As we prepare for the High Holidays, you may wish to read a thoughtful piece by our congregant, Hershel Allerhand.
Jewish Prayer Quotations
from the Writings of Rabbi Joseph B. Soloveitchik
The Jewish service distinguishes itself by its utter simplicity and the absence of any cultic-ceremonial elements. It lacks the solemnity and magnificence of the Byzantine Greek Orthodox service, the moment of awe- struck wonder of the Roman Catholic Mass of transubstantiation, and the rhythm and streamlined quality of the Protestant church ceremony. It is nothing but a dialogue between God and worshipper, a conversation-ordinary in its beginning, simple in its unfolding and unceremoniously organized at its conclusion.
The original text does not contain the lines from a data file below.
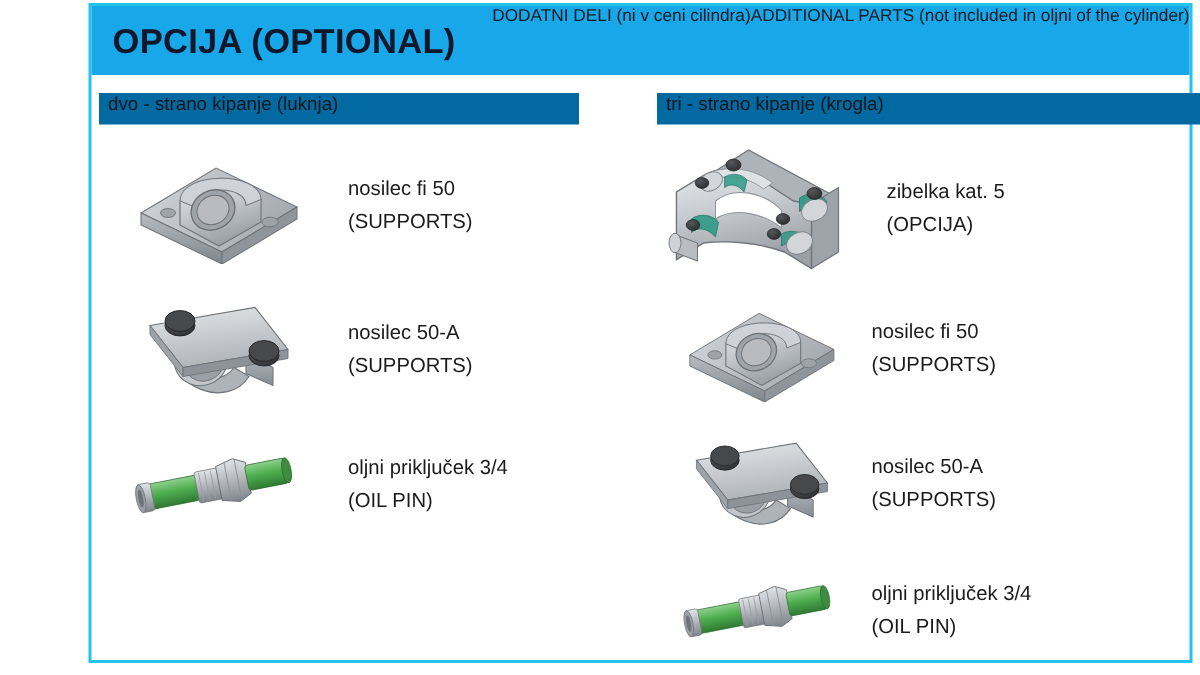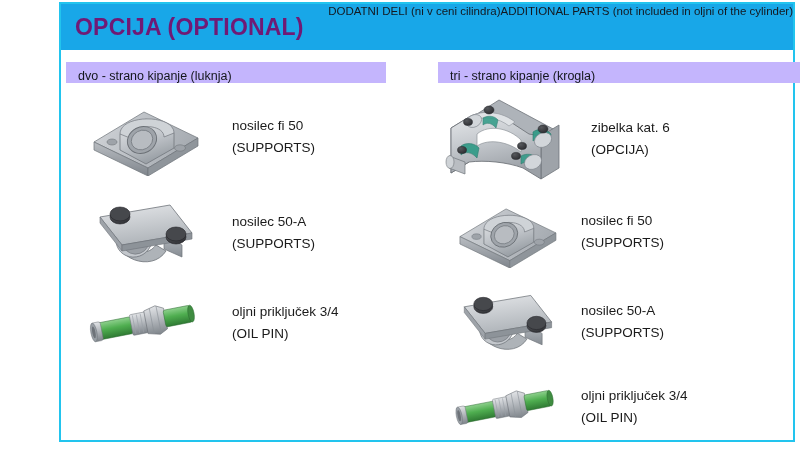--- a/index.html
+++ b/index.html
@@ -47,21 +47,21 @@
   .title-cell {
     width: 312px;
     display: flex;
     align-items: center;
     padding-left: 14px;
     box-sizing: border-box;
   }
   .title-cell .title-text {
     font-size: 23px;
     font-weight: bold;
-    color: #701a75;
+    color: #0f172a;
     letter-spacing: 0.2px;
     white-space: nowrap;
   }
   .subtitle-cell {
     flex: 1;
     display: flex;
     flex-direction: row;
     justify-content: center;
     padding-left: 6px;
     box-sizing: border-box;
@@ -70,24 +70,24 @@
     font-size: 11.5px;
     color: #14181f;
     line-height: 15px;
     white-space: nowrap;
   }
 
   
   .colhead {
     position: absolute;
     height: 21px;
-    background: #c4b5fd;
-    display: flex;
-    align-items: flex-end;
-    padding-left: 12px;
+    background: #0369a1;
+    display: flex;
+    align-items: flex-start;
+    padding-left: 6px;
     box-sizing: border-box;
   }
   .colhead .colhead-text {
     font-size: 12.5px;
     color: #13161b;
     white-space: nowrap;
   }
   .colhead.left  { left: 66px;  top: 62px; width: 320px; }
   .colhead.right { left: 438px; top: 62px; width: 376px; }
 
@@ -324,21 +324,21 @@
 
         <ellipse cx="52" cy="22" rx="5" ry="4" fill="url(#blt)" stroke="#232428" stroke-width="0.5"></ellipse>
         <ellipse cx="31" cy="34" rx="4.5" ry="3.6" fill="url(#blt)" stroke="#232428" stroke-width="0.5"></ellipse>
         <ellipse cx="106" cy="41" rx="5" ry="4" fill="url(#blt)" stroke="#232428" stroke-width="0.5"></ellipse>
         <ellipse cx="85" cy="58" rx="4.5" ry="3.6" fill="url(#blt)" stroke="#232428" stroke-width="0.5"></ellipse>
         <ellipse cx="25" cy="62" rx="4.5" ry="3.6" fill="url(#blt)" stroke="#232428" stroke-width="0.5"></ellipse>
         <ellipse cx="79" cy="68" rx="4.5" ry="3.6" fill="url(#blt)" stroke="#232428" stroke-width="0.5"></ellipse>
       </svg>
     </div>
     <div class="labels">
-      <span class="label-line">zibelka kat. 6</span>
+      <span class="label-line">zibelka kat. 5</span>
       <span class="label-line">(OPCIJA)</span>
     </div>
   </div>
 
   <div class="item r2">
     <div class="thumb">
       <svg width="112" height="72" viewBox="0 0 118 78">
 
         <polygon points="8,44 58,14 112,40 62,70" fill="url(#mB)" stroke="#6f747a" stroke-width="0.7"></polygon>
         <polygon points="8,44 62,70 62,78 8,52" fill="url(#mC)" stroke="#6f747a" stroke-width="0.7"></polygon>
There was never an attempt to use architectural designs (like vaulted halls, half-dark spaces, and lofty gothic sweep), decorative effects (such as the stained glass through which light filters, losing its living brightness and mingling with a magical darkness), or tonal effects (from the hardly perceptible soft pianissimo to triumphant hymn singing) that suggest to the worshiper on the one hand the great mystery, and on the other hand the heavenly bliss, of the God-human encounter.
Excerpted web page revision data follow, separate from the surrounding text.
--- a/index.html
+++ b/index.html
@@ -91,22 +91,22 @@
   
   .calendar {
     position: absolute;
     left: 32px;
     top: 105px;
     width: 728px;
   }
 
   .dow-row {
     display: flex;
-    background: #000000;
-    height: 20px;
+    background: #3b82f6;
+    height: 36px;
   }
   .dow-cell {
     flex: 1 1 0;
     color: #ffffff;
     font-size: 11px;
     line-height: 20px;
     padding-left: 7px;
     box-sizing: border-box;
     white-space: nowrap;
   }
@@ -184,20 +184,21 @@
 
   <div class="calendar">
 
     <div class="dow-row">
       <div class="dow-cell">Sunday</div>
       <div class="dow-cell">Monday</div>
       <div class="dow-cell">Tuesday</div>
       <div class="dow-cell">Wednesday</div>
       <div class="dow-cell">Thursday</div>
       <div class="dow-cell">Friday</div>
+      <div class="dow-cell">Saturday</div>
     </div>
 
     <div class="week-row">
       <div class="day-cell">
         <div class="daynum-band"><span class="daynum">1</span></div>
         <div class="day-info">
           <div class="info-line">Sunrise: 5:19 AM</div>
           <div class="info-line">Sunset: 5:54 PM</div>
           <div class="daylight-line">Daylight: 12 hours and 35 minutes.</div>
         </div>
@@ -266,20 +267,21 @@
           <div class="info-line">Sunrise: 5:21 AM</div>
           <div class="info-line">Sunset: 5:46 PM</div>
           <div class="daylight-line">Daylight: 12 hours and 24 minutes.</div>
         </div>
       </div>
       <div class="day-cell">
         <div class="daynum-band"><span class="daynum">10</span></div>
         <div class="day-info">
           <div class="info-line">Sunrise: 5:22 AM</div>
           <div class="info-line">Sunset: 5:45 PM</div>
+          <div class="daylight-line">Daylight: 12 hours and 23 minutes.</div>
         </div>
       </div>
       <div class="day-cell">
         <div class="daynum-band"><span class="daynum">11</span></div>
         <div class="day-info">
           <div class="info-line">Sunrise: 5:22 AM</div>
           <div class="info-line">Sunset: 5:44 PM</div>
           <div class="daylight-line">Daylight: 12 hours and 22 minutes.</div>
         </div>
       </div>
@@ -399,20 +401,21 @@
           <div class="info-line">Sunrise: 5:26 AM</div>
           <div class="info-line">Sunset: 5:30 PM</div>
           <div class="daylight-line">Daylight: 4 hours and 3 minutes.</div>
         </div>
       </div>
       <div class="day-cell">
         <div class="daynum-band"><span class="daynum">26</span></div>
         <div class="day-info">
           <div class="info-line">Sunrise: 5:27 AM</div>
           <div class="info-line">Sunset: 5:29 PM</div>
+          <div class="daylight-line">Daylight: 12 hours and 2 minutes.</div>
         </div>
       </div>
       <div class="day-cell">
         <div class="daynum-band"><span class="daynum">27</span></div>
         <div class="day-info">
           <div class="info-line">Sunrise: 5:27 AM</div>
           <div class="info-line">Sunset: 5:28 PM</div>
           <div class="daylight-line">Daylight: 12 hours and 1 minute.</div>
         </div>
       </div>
Judaism sees in all these esthetic motifs, which are designed to intimate the greatness and ineffability of God, merely extraneous means of creating a fugitive mood which will disappear with the departure of the worshipper from the cathedral into the fresh air and sunshine. Instead, Judaism concentrates on feelings which flow not from the outside, but from within the personality, on emotions which are exponents of much more deep-seated experience, enhanced not by external stimuli but by the inner awareness. (Out of the Whirlwind, pp. 170-171)
Prayer, for example, requires more than intent-it requires that we experience God in God’s immediate proximity. There is no greater joy than sensing that one is standing before God. Joy is the sensation that one feels when close to one’s origin, the Creator. One is aware that someone guides and cares for them. The experience standing before God is enhanced through the study of Torah. The survival of the Jews throughout generations of persecution and abuse is due to the sublime experience of being in God’s presence. (Out of the Whirlwind, p. 78)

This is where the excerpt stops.